10 Ways to Turbocharge Your Email Calls to Action « Goldberg Communications
In my last two posts about writing emails for B2B marketing, I talked about email subject lines and body copy. The third element to consider is the proper way to construct and use calls to action in your emails.
When you communicate with your customers through email, your most important objective is for them to take you up on your offer, whether that’s making a purchase, downloading a white paper, or attending your booth at a trade show. Writing a good call to action and placing it appropriately can improve your response rates.
Here are some tips to improve your email calls to action:
- Minimize the number of calls to action. I once did some work for a company that liked to lard three or four offers into each email. They’d have the primary offer that was promoted in the email, and then two or three secondary offers listed in the sidebar. The idea was to have something for everyone — if the person didn’t like offer X, maybe offer Y would be more appealing. However, it’s better to pick one offer. The more decisions you ask users to make, the more likely they are to not make any decision at all. One click is better than no clicks.
- Mention the same call to action several times. Although you only want to give readers one choice of offer, you want to make it as easy as possible for them to click. Give them two to three opportunities to respond.
- Above-the-fold action. Place one of your calls to action as early in the email as possible. Some of my clients specify that there be one call to action in the first paragraph. I even worked for a company that included a call to action in the headline. This will ensure that the many people who don’t scroll through will see your offer without having to scroll. As people increasingly read their emails on smartphones, access to a call to action immediately becomes even more important.
- Make sure that your call to action stands out. People will spend only two to five seconds reading your email. You don’t want them to miss your call to action. Emphasize at least one of your call to action links by surrounding it with white space.
- Keep it simple. Use powerful, direct and easy to understand terms. Keep it simple. “Like us on Facebook.” “Download our eBook” or “Register for the webinar.”
- Communicate value. Subscribers want to know what’s in it for them and the call to action should tell them. “Click here to see how XYZ invoicing software reduces data entry time by 50%.”
- Tell users exactly what to do. In addition to communicating value, the call to action should tell users what to do next. For example: “Save 50% by clicking here,” or “Subscribe to our newsletter by entering your email.”
- Command action. Make your email call to action persuasive with action words and commands.

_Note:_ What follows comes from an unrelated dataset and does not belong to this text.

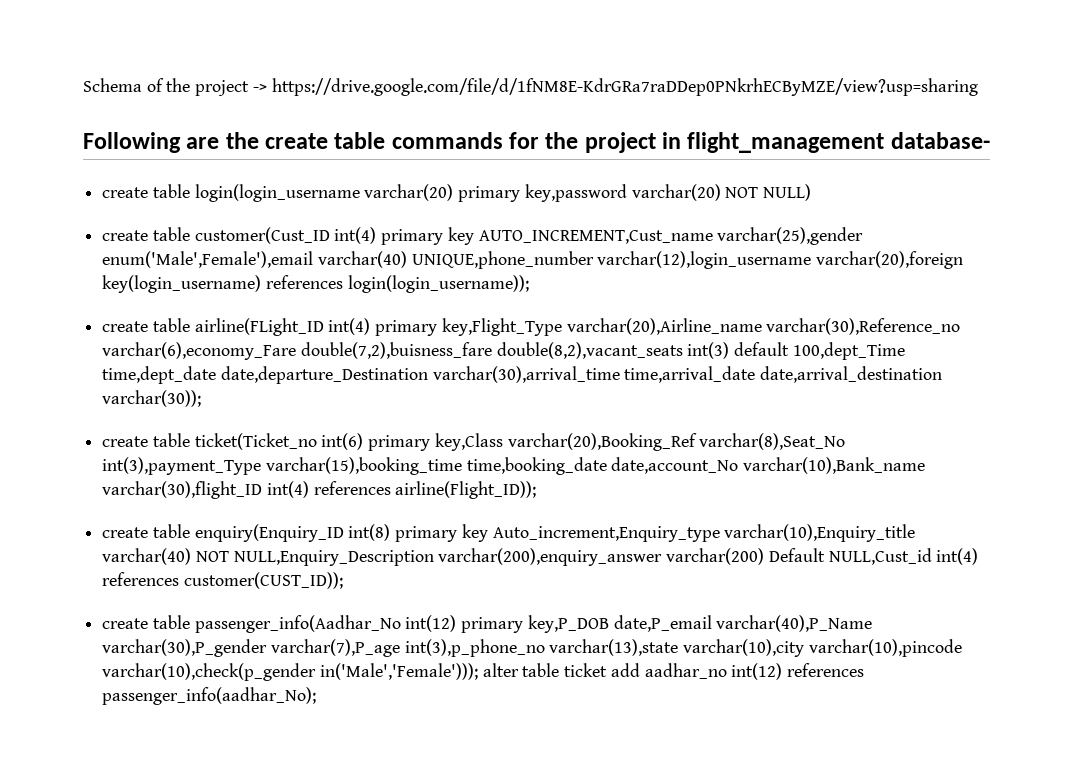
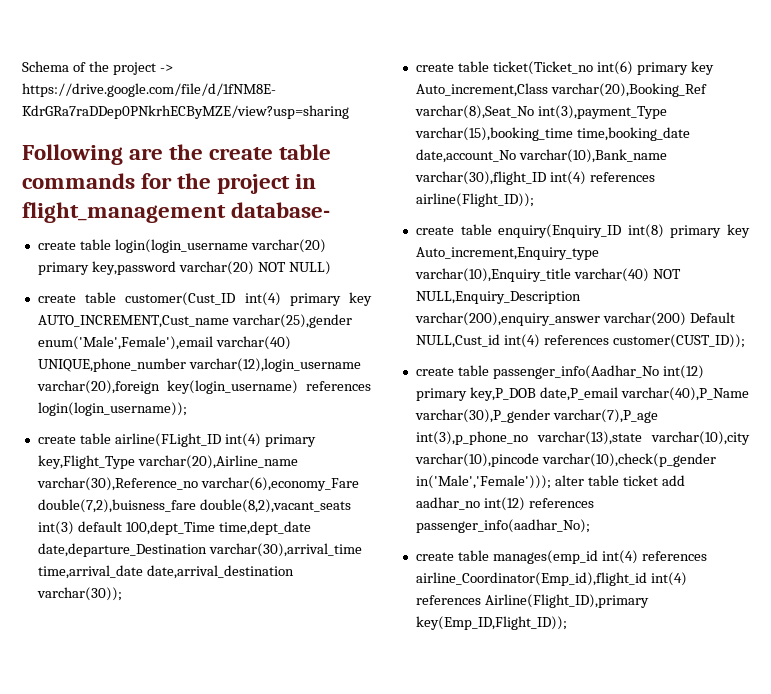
- create table ticket(Ticket_no int(6) primary key,Class varchar(20),Booking_Ref varchar(8),Seat_No int(3),payment_Type varchar(15),booking_time time,booking_date date,account_No varchar(10),Bank_name varchar(30),flight_ID int(4) references airline(Flight_ID));
+ create table ticket(Ticket_no int(6) primary key Auto_increment,Class varchar(20),Booking_Ref varchar(8),Seat_No int(3),payment_Type varchar(15),booking_time time,booking_date date,account_No varchar(10),Bank_name varchar(30),flight_ID int(4) references airline(Flight_ID));
+ create table manages(emp_id int(4) references airline_Coordinator(Emp_id),flight_id int(4) references Airline(Flight_ID),primary key(Emp_ID,Flight_ID));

- Make it easy. A subscriber may hesitate to take action because they think the action will be difficult, costly, or time consuming. If there are additional steps in the conversion process, let them know and convey that the action is simple and won’t take much time. For example, a call to action that says “30-day free trial, sign up in 60 seconds” explicitly defines the time it would take the user to sign up and tells users that signing up is costless.
- 10. Test, test, test.
By following these tips, you’ll increase the likelihood that your readers will take you up on your offer. What other ways have you improved your email calls to action?